Rodrigo Moynihan - 1910-1999


Painter of abstracts, portraits, still-life, landscapes and figures in oils, gouache, watercolours and pen and wash. Born in Tenerife, he was brought to England in 1918 and lived in New Jersey, USA and studied in Rome and at the Accademia Rosso, Florence.

From 1928 to 1931 he attended the Slade School and in 1931 visited Madrid where he was influenced by Ribera.

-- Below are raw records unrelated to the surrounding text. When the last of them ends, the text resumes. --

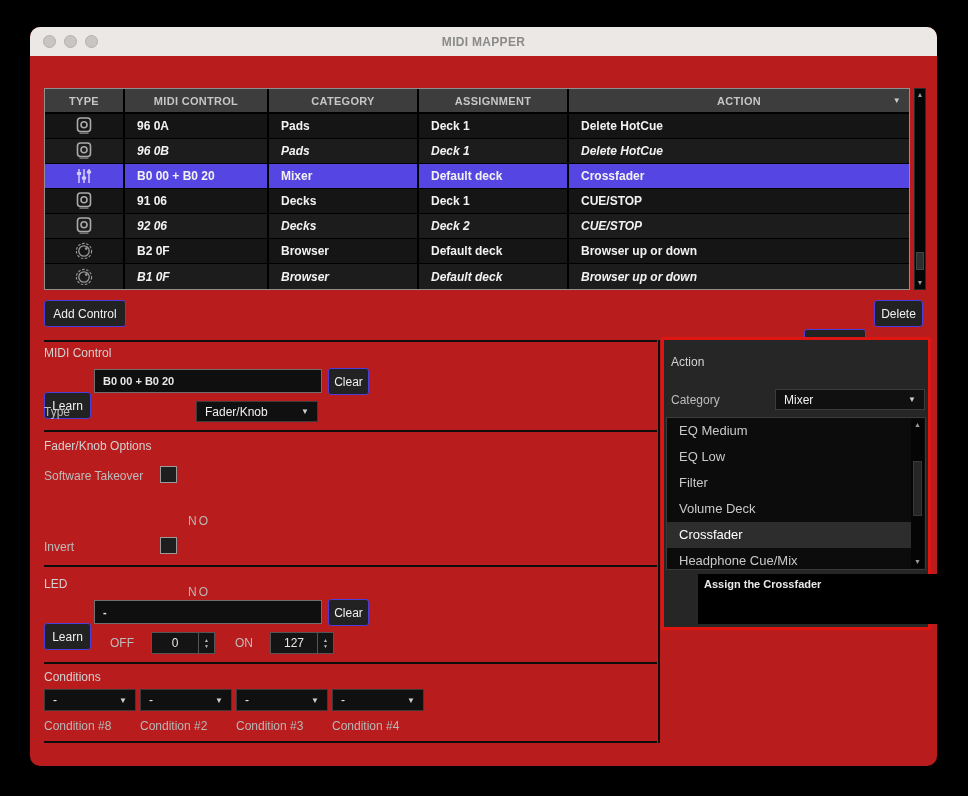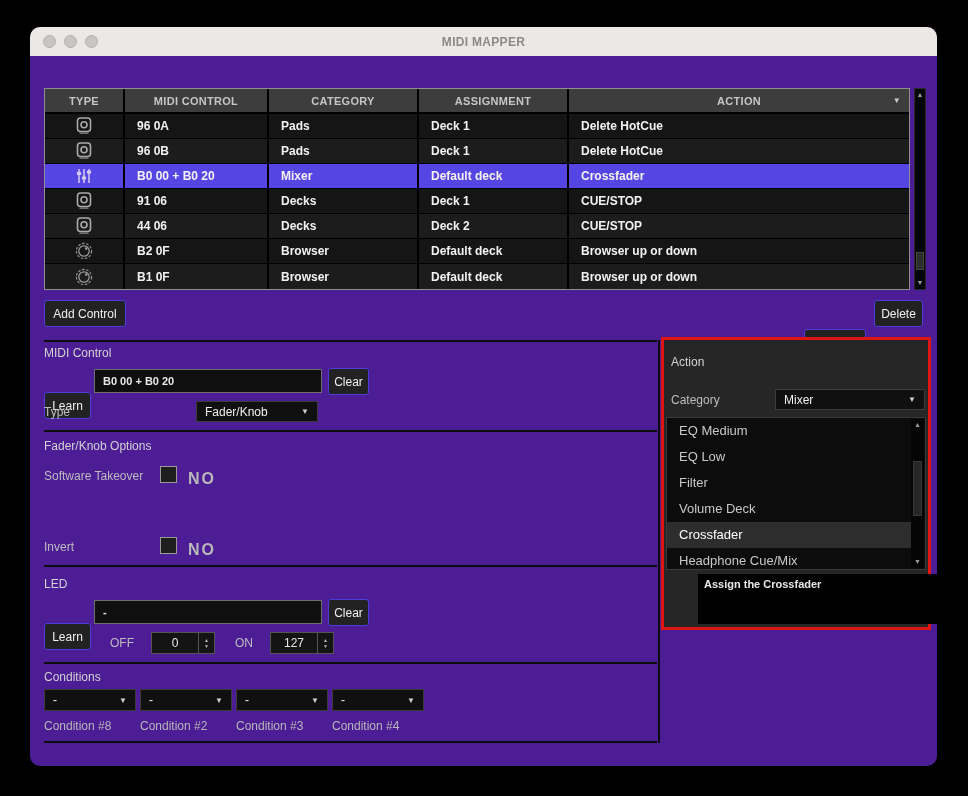"MIDI MAPPER" .window { background: #4c1d95 -> #b91c1c }
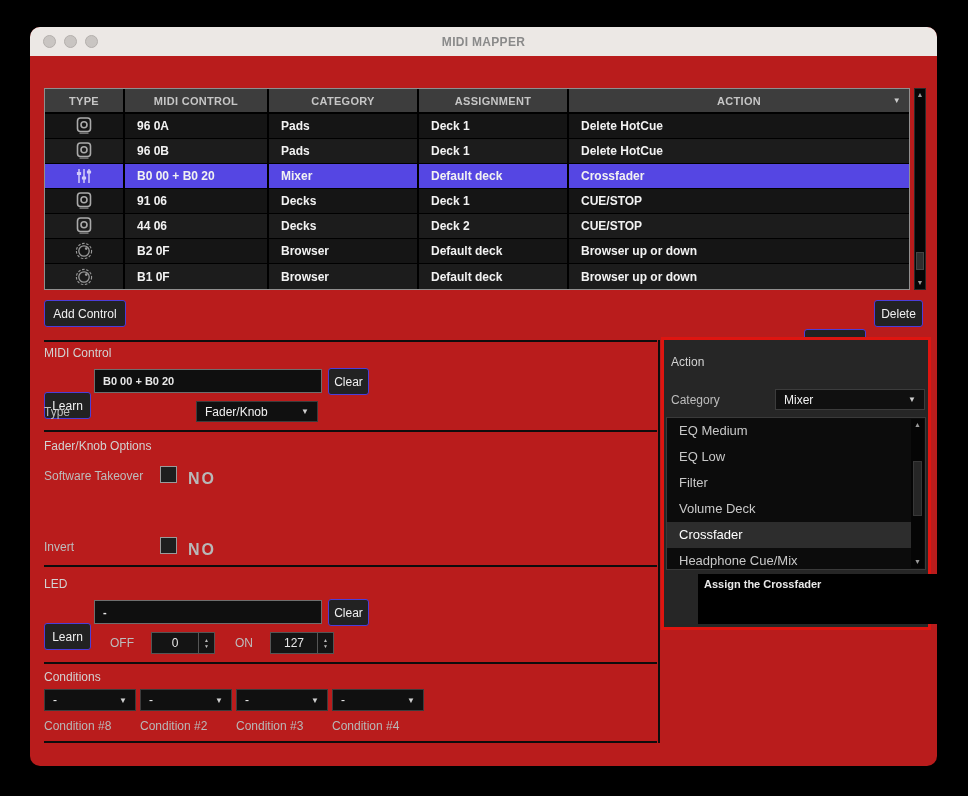"96 0B" .tr.even { font-style: none -> italic }
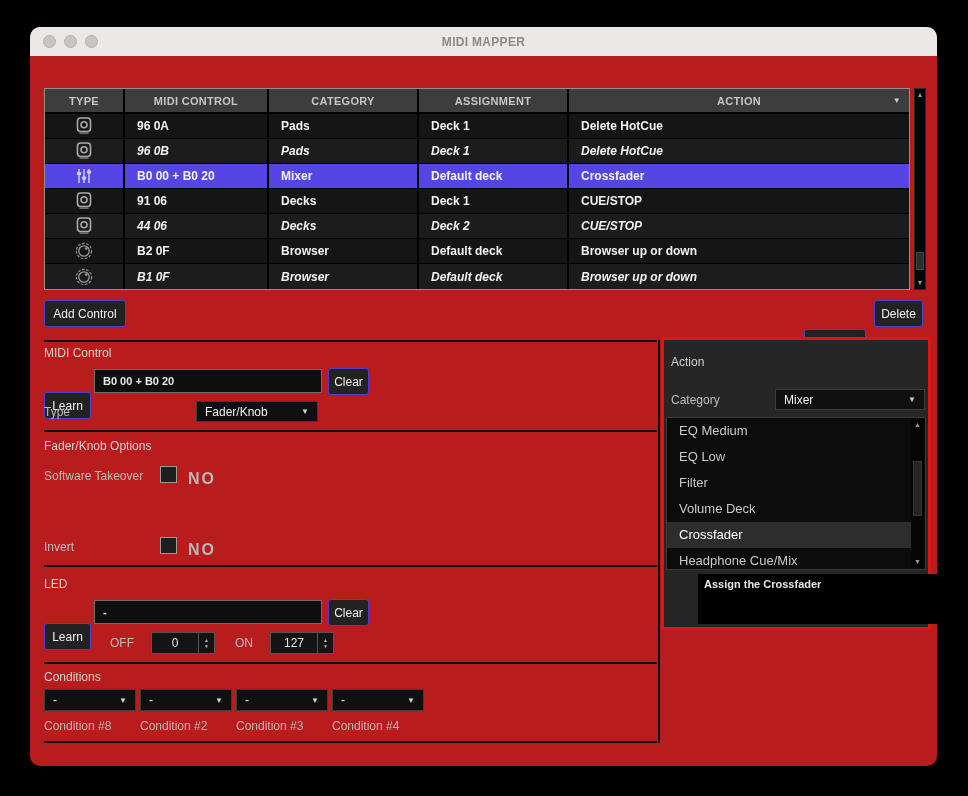"44 06" div.td { text: 44 -> 92 }
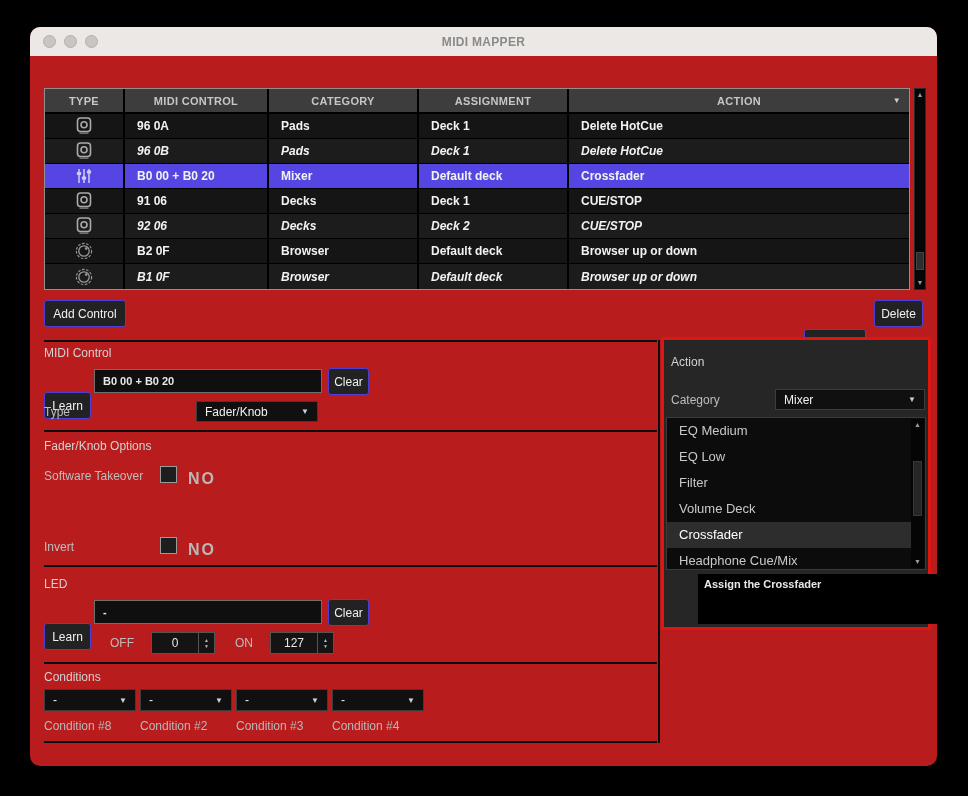"NO" .noval { font-size: 16px -> 12px; font-weight: bold -> normal; margin-top: none -> 44px }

He exhibited with the London Group from 1932 (member 1933), and between 1933 and 1936 led the Objective Abstraction Group, which included Geoffrey Tibble and Graham Bell, exhibiting with them at The Zwemmer Gallery in 1934.

Between 1937 and 1940 he was associated with the painters of the Euston Road School, where he befriended Lawrence Gowing, and in 1940 he held his first solo exhibition at the Redfern Gallery.

An official war artist in 1943, in 1957 he resigned from the RA and the RCA and subsequently worked in France and in New York. He exhibited in London galleries including the Redfern from 1940 to 1961, The Leicester Galleries, at the RA from 1940 (ARA 1944, RA 1954-7, re-elected 1979) and in New York galleries including Karsten Schubert.

His work is represented in the Tate Gallery. Between 1948 and 1957 he was Professor of Painting at the RCA and he was awarded a CBE in 1953. From 1964 to 1968 he was joint editor of Art and Literature and in 1970 became a Fellow of University College, London. He married Elinor Bellingham Smith in 1931 and Anne Dunn in 1960. His abstract work of the 1930’s was influenced by late Monet, Cezanne and Turner, but he then turned to realistic, tonal and figurative images until 1956/7 when he started to paint both abstracts and landscapes which reflected his interest in Chinese painting and the work of Newman and Kelly.

In the 1970’s he began a series of perceptive portraits and still-lifes painted in an economic style, a rich but subdued palette and with great refinement of presentation.